I think I’m gonna start smoking inside again. I mean inside the house—not like a chimney mind you, twenty-four hours a day—and certainly not in bed or anything like that. And not with ashtrays full of stinky cigarette butts strewn about the house either. Currently I’m in the habit of going outside every so often for a smoke, which has its strong points—we don’t need to smoke up the place—and it’s just good to get outside generally.
Having to go outside means I don’t chain smoke.
But I am a writer if you weren’t aware, even though I don’t talk or write about that much. My feelings about writers who talk about writing and other writers is definite fodder for an endless ramble from me on how tremendously gauche that really is. Okay. That’s not nice of me. But diplomatically expressed no? Probably not. But anyway, when writing one gets in an otherworldly zone where you’re sitting and making things happen. Like right now. I’m perfectly content. It’s a right-brain, fuzzy, kind of pure escapist thing. Freud would have a field day no doubt. Generally, it would be much more practical to have a cigarette here burning.
Hold up, be right back.
I had to go outside and burn one.
We like this time of day, right before sunrise. I mean me and my cat Surly that is. He’s new here (well so am I). And being that we’re up at this time of day, before anyone else is, means Surly can hang outside without any potential “danger”, and the neighborhood is dark and still. Not that I can read his mind but this is how it’s been going, so the evidence says that it works for him. Being that he stays up through most of the night, sitting at the open window looking outside at whatever, he seems eager to be out right away when my feet hit the ground.

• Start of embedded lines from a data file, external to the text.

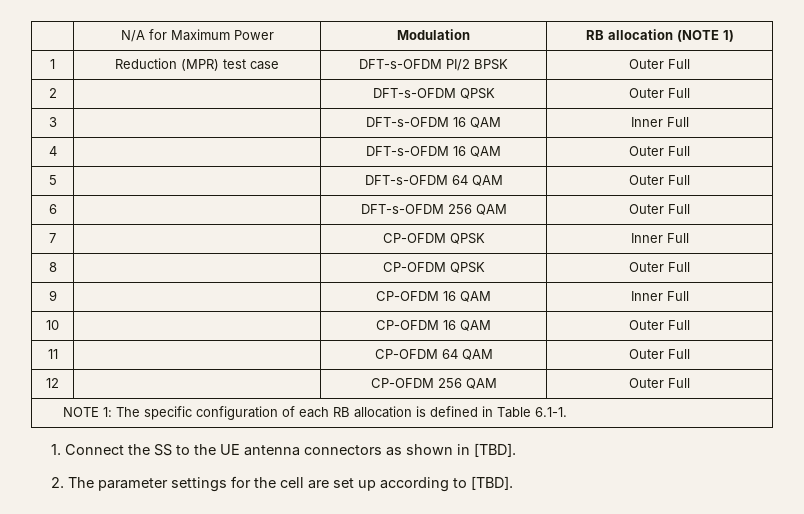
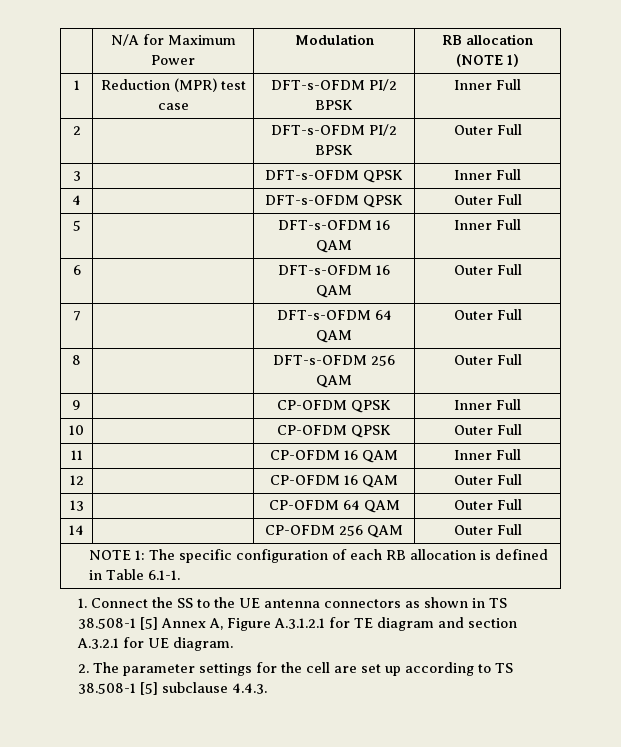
- 1 | Reduction (MPR) test case | DFT-s-OFDM PI/2 BPSK | Outer Full
- 2 | | DFT-s-OFDM QPSK | Outer Full
+ 1 | Reduction (MPR) test case | DFT-s-OFDM PI/2 BPSK | Inner Full
+ 2 | | DFT-s-OFDM PI/2 BPSK | Outer Full
+ 3 | | DFT-s-OFDM QPSK | Inner Full
+ 4 | | DFT-s-OFDM QPSK | Outer Full
- 3 | | DFT-s-OFDM 16 QAM | Inner Full
+ 5 | | DFT-s-OFDM 16 QAM | Inner Full
- 4 | | DFT-s-OFDM 16 QAM | Outer Full
+ 6 | | DFT-s-OFDM 16 QAM | Outer Full
- 5 | | DFT-s-OFDM 64 QAM | Outer Full
+ 7 | | DFT-s-OFDM 64 QAM | Outer Full
- 6 | | DFT-s-OFDM 256 QAM | Outer Full
+ 8 | | DFT-s-OFDM 256 QAM | Outer Full
- 7 | | CP-OFDM QPSK | Inner Full
+ 9 | | CP-OFDM QPSK | Inner Full
- 8 | | CP-OFDM QPSK | Outer Full
+ 10 | | CP-OFDM QPSK | Outer Full
- 9 | | CP-OFDM 16 QAM | Inner Full
+ 11 | | CP-OFDM 16 QAM | Inner Full
- 10 | | CP-OFDM 16 QAM | Outer Full
+ 12 | | CP-OFDM 16 QAM | Outer Full
- 11 | | CP-OFDM 64 QAM | Outer Full
+ 13 | | CP-OFDM 64 QAM | Outer Full
- 12 | | CP-OFDM 256 QAM | Outer Full
+ 14 | | CP-OFDM 256 QAM | Outer Full
- 1. Connect the SS to the UE antenna connectors as shown in [TBD].
+ 1. Connect the SS to the UE antenna connectors as shown in TS 38.508-1 [5] Annex A, Figure A.3.1.2.1 for TE diagram and section A.3.2.1 for UE diagram.
- 2. The parameter settings for the cell are set up according to [TBD].
+ 2. The parameter settings for the cell are set up according to TS 38.508-1 [5] subclause 4.4.3.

So he’s out there prowling now, and in the back of my mind I’m prepared to jump out of my skin at cat shrieks.
I’m sure I will one of these days soon. Surly’s never been one to shy away from totally intimidating any other living thing he encounters out there, or getting in a tussle with SOMETHING. Hence his name. Although with people he’s a total lover. Go figure. I’ve always encouraged his assertive behavior outside. To me that’s what a cat’s supposed to be and supposed to do- kick other cats’ asses. I don’t think it’s natural for any living thing to just sit around eating, defecating, and regurgitating their lives away.
Just saying. Well I’m not really saying much! It’s Friday, which is great. I got a lot accomplished this week. I’m speaking logistically and practically- and that always feels good. You know, like Backman-Turner-Overdrive says, “Takin’ Care of Business (everyday)”. But as I sit here I realize I didn’t make much fun for myself. I’m gonna have to change that, like pronto.
I went to the DMV yesterday. That’s the place to go when you have car thingies to take care of. When I go I feel like I’m going to visit the “government”, and being I’ve lived off the grid for the last year it was an interesting experience in general. Among other things, I gave them my new address. This gave me the feeling of being back on the grid for sure, and it’s bittersweet. Now that the government knows my address that means I’m back on the radar.
Incognito was really good.
But I did it. And do have to say, for a visit to the government it was quite the pleasant experience all around. I even changed my voter registration so I can vote here in my own precinct, for November ya know. I’d vote today if I could, it’s not like I’m gonna change my mind about who I’m gonna vote for. But the DMV. One often has the worst-case scenario about the whole experience: long lines, frustrated workers, and a general discomfort. But there was nobody there. And the lady at the desk was a real pistol. She was charming and laughing and really the kind of person who SHOULD be in a service job. Some think that’s a trivial thing, but I don’t at all- I always enjoy having to interface with people who so obviously enjoy people and enjoy what they’re doing. It cheers the heart. So it winds up I didn’t even have time to sit and fill out the required paperwork before they called my number. The worker that helped me, another one, wasn’t in much of a good mood. I’m not saying because she didn’t respond at all to me as a person (which I don’t take personally one bit), but because she didn’t laugh at any of my jokes. Plus she was particularly unenthusiastic about the fact that I had a couple of standard questions about what I was doing and what I was paying for (and what the government knew about me). And she was breathing heavy, straining or something.
But no matter, she got the job done.
So yeh fun. Time to prioritize fun. I’m not sure when or if that’ll happen as over the next week there are still tasks that need to be done. But I’ve never been much for getting in that groove where you feel you have too much takin’ care of business (everyday) that you forget about the business of living.
That’s unusual for me.
I think I’m gonna stick it in there soon. Some fun I mean. But first I gotta spell check this, and the spell check is so going to despise and lecture me on fragments, passive voice, poor punctuation, and tell me to “consider revising” certain endless sentences. I wish I could tell it I did it on purpose. But I’ll get to the fun. I’m really good at having fun by myself, but sometimes that does get old. But being I’m having a slight fun-deficit at the moment, that may be my best and only option.